The advances in computers are advances in processing power and connectivity.
Every industry uses both of these elements to succeed. Now that computers are
reaching a sort of peak development, there is going to be a dispensing of the
capabilities that computers offer into other industries.

Its hard for me to put it into words, but I think that computers are simply a
stepping stone for real achievements to come.

The car has basically reached peak performance years ago, but we aren't
disappointed in the fact that there was a lot of focus improving the car and a
giant vehicle industry for many many years. Instead we moved on to building
things that can use a car, such as the highway system.
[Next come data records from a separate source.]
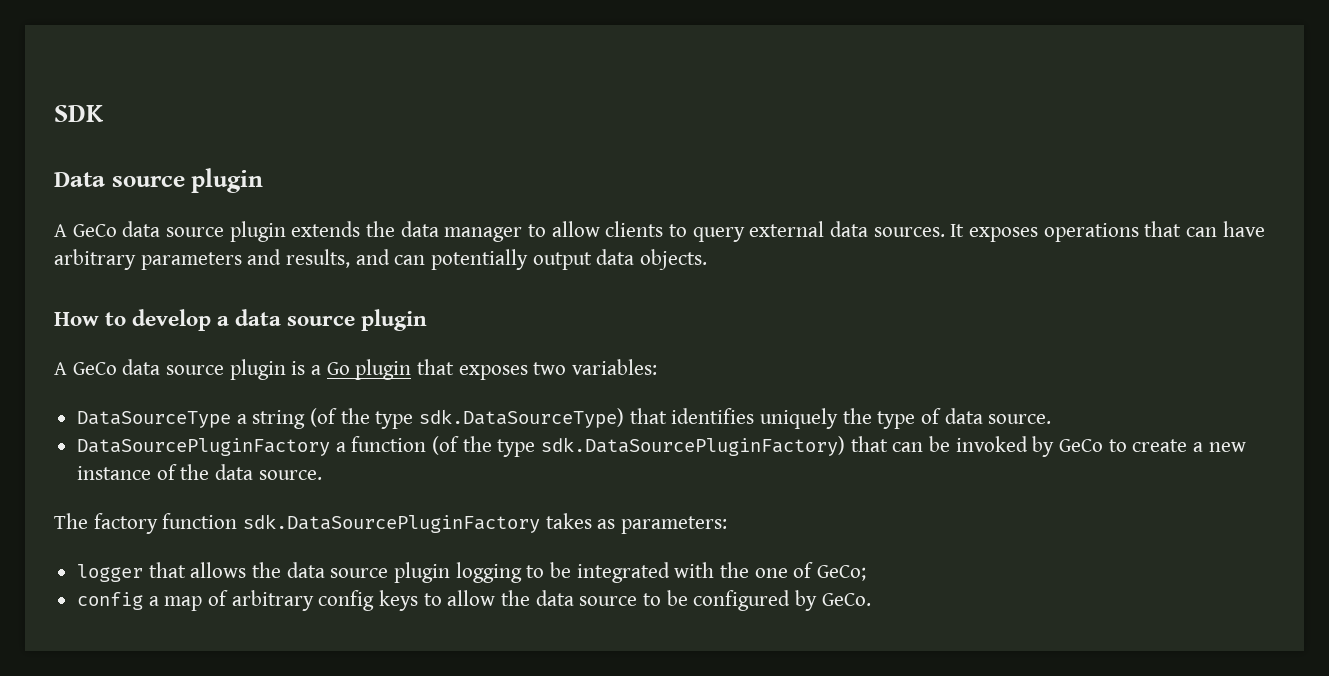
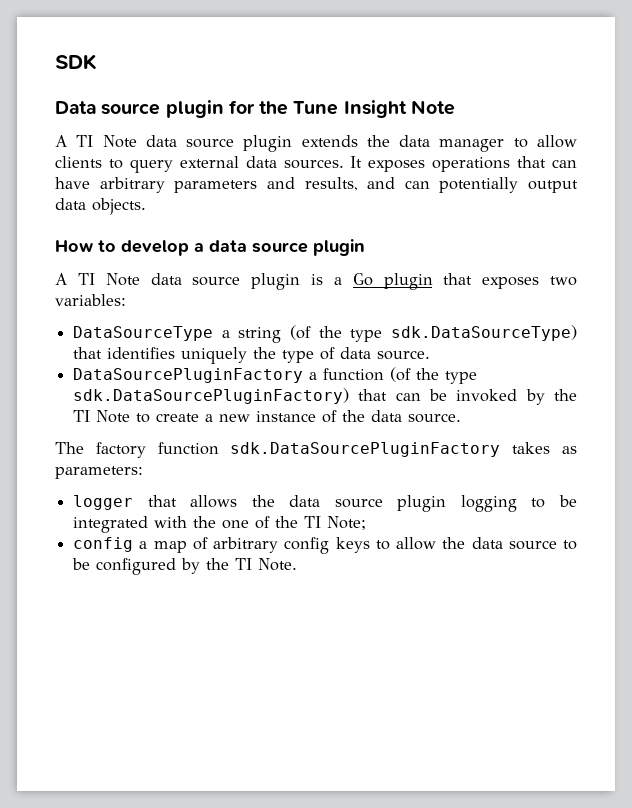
[54,224,117,237] // A GeCo -> [228,100,455,118] [55,135,137,148] for the Tune Insight Note // A TI Note
[72,362,117,375] GeCo -> [77,273,140,286] TI Note
[1059,439,1104,452] GeCo -> [554,389,577,401] [73,410,131,423] the TI Note
[817,565,867,581] GeCo; -> [275,516,367,530] the TI Note;
[821,593,871,606] GeCo. -> [206,558,298,571] the TI Note.

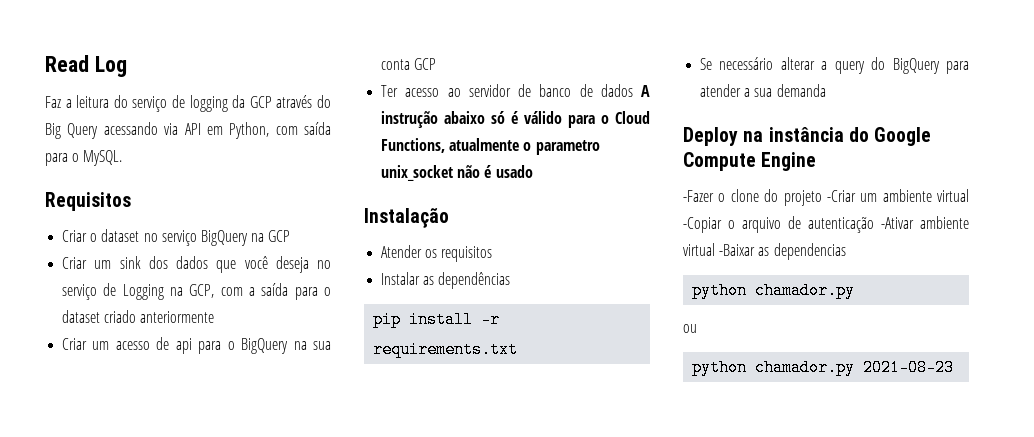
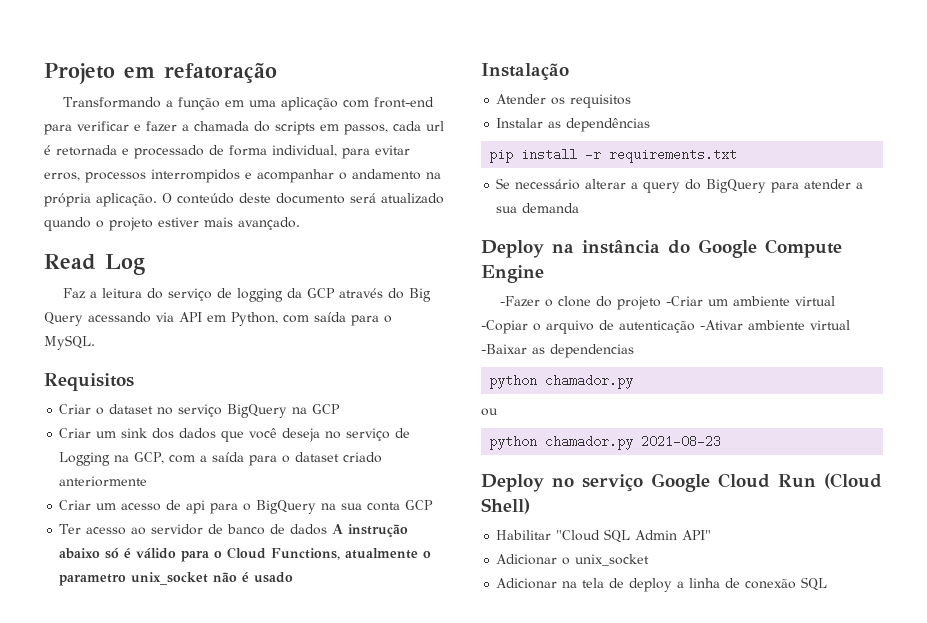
(45, 63) none -> [44,62,277,84] [62,97,434,111] [44,121,444,135] [44,145,410,159] [44,169,441,183] [44,193,444,207] [44,217,300,231] Projeto em refatoração // Transformando a função em uma aplicação com front-end para verificar e fazer a chamada do scripts em passos, cada url é retornada e processado de forma individual, para evitar erros, processos interrompidos e acompanhar o andamento na própria aplicação. O conteúdo deste documento será atualizado quando o projeto estiver mais avançado. //
(955, 367) none -> [481,473,882,492] [481,498,530,514] [496,529,712,543] [496,554,650,566] [496,577,828,592] // Deploy no serviço Google Cloud Run (Cloud Shell) // Habilitar "Cloud SQL Admin API" // Adicionar o unix_socket // Adicionar na tela de deploy a linha de conexão SQL

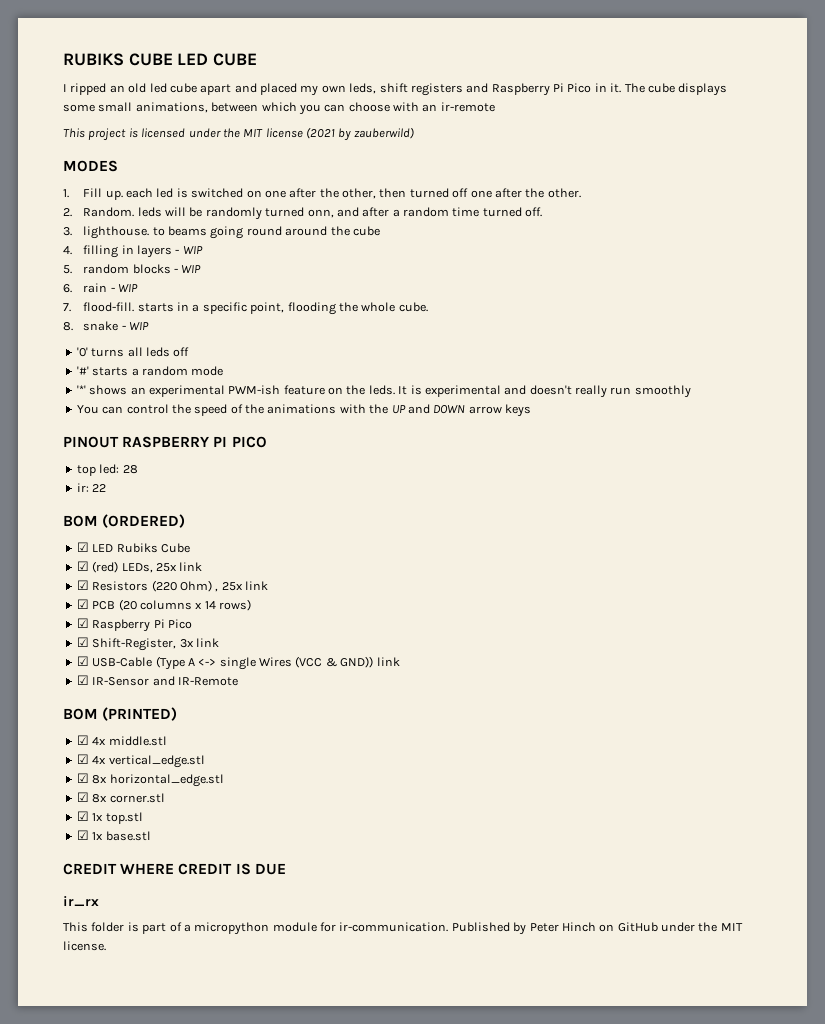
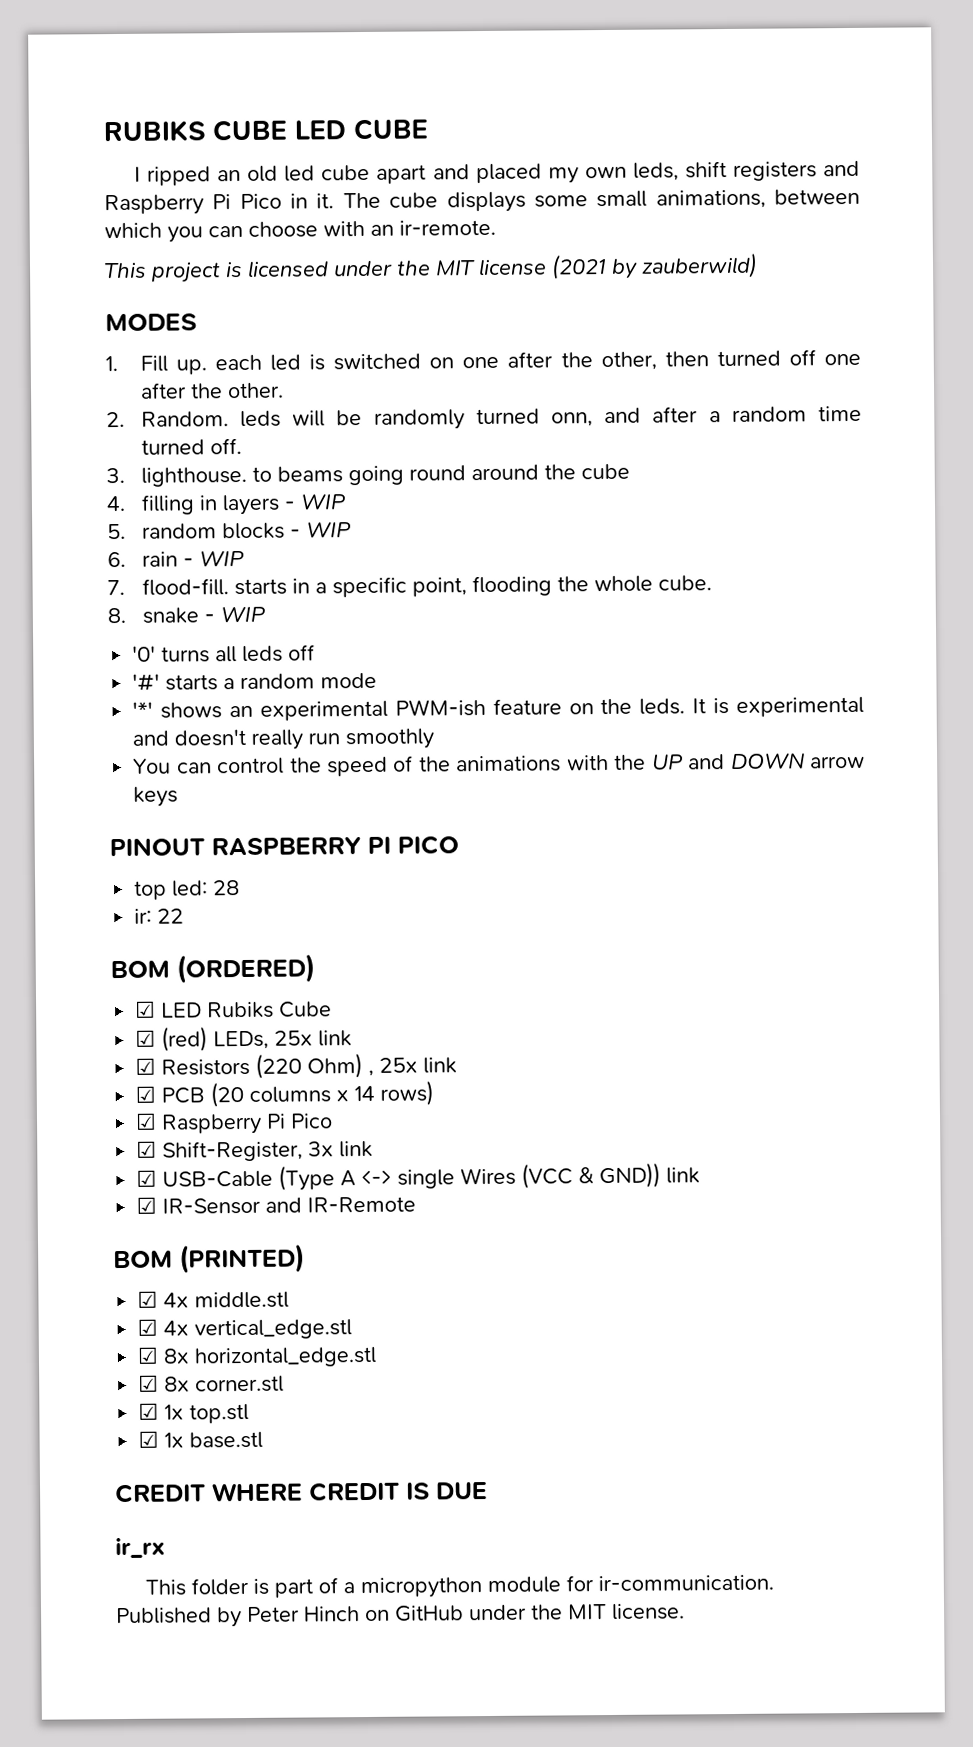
[440,102,495,112] ir-remote -> [399,219,496,236] ir-remote.

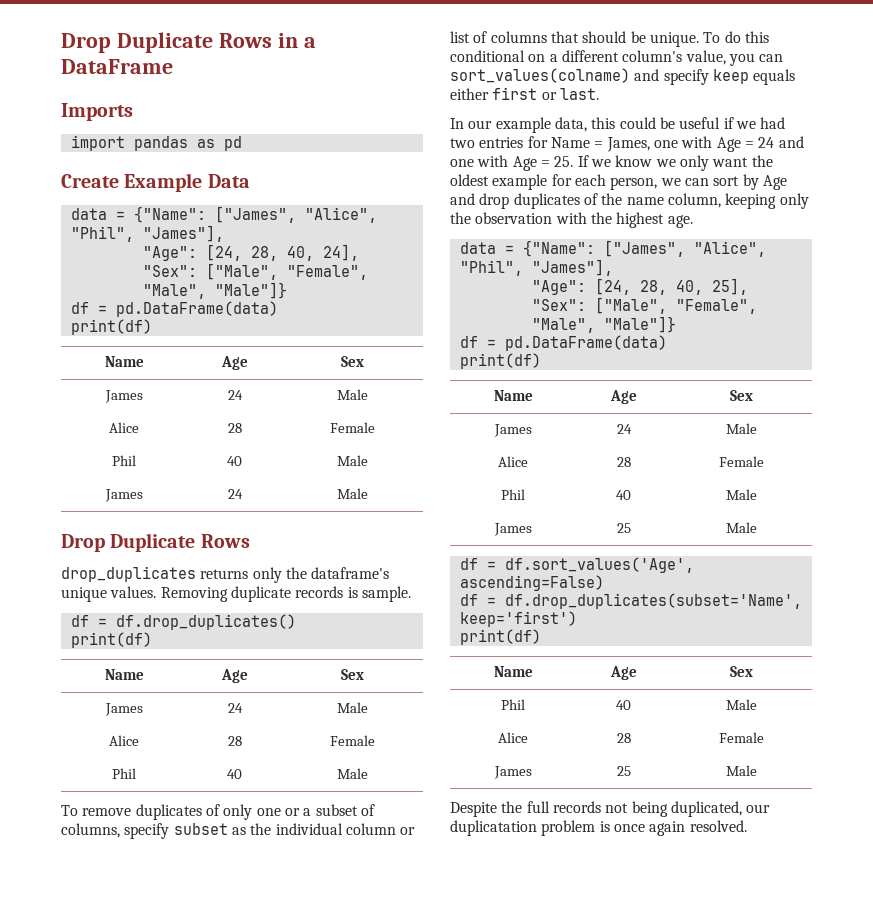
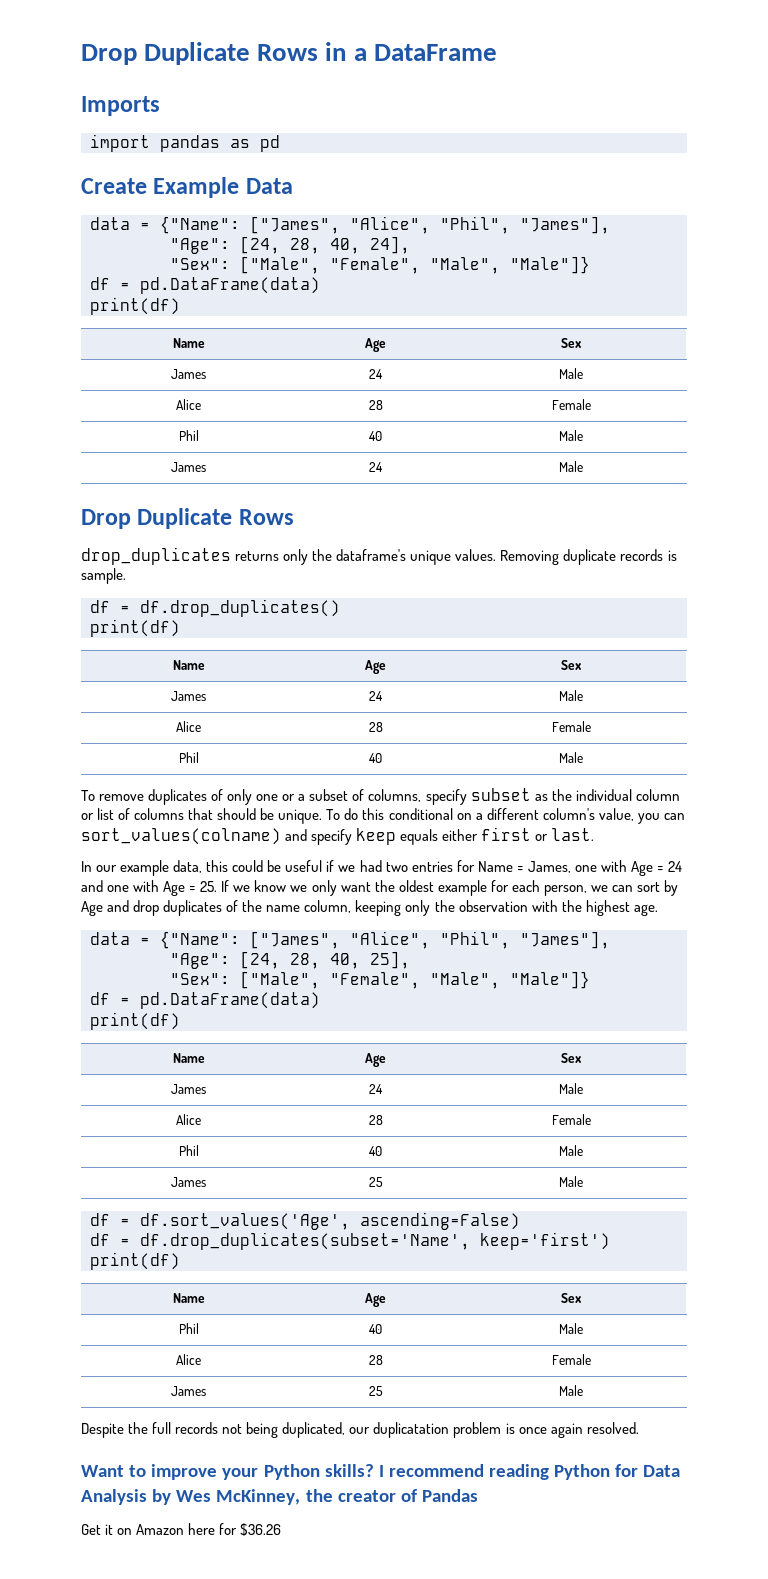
(747, 826) none -> [81,1464,681,1480] [81,1489,478,1505] [81,1523,282,1536] // Want to improve your Python skills? I recommend reading Python for Data Analysis by Wes McKinney, the creator of Pandas // Get it on Amazon here for $36.26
Or the mail delivery
system, or the thousands of industries that completely rely on highways or
mail.

In the same way with computers, we are now going to see industries and
technologies appear that rely on having computers that have reached this
advanced level of processing power we have today. Once this mighty computer is
passed on to the common man, innovation begins to move in different paths
again. Like a tree.

I dont know, this may have delved into a bit of a rant but that video made me
extremely optimistic :)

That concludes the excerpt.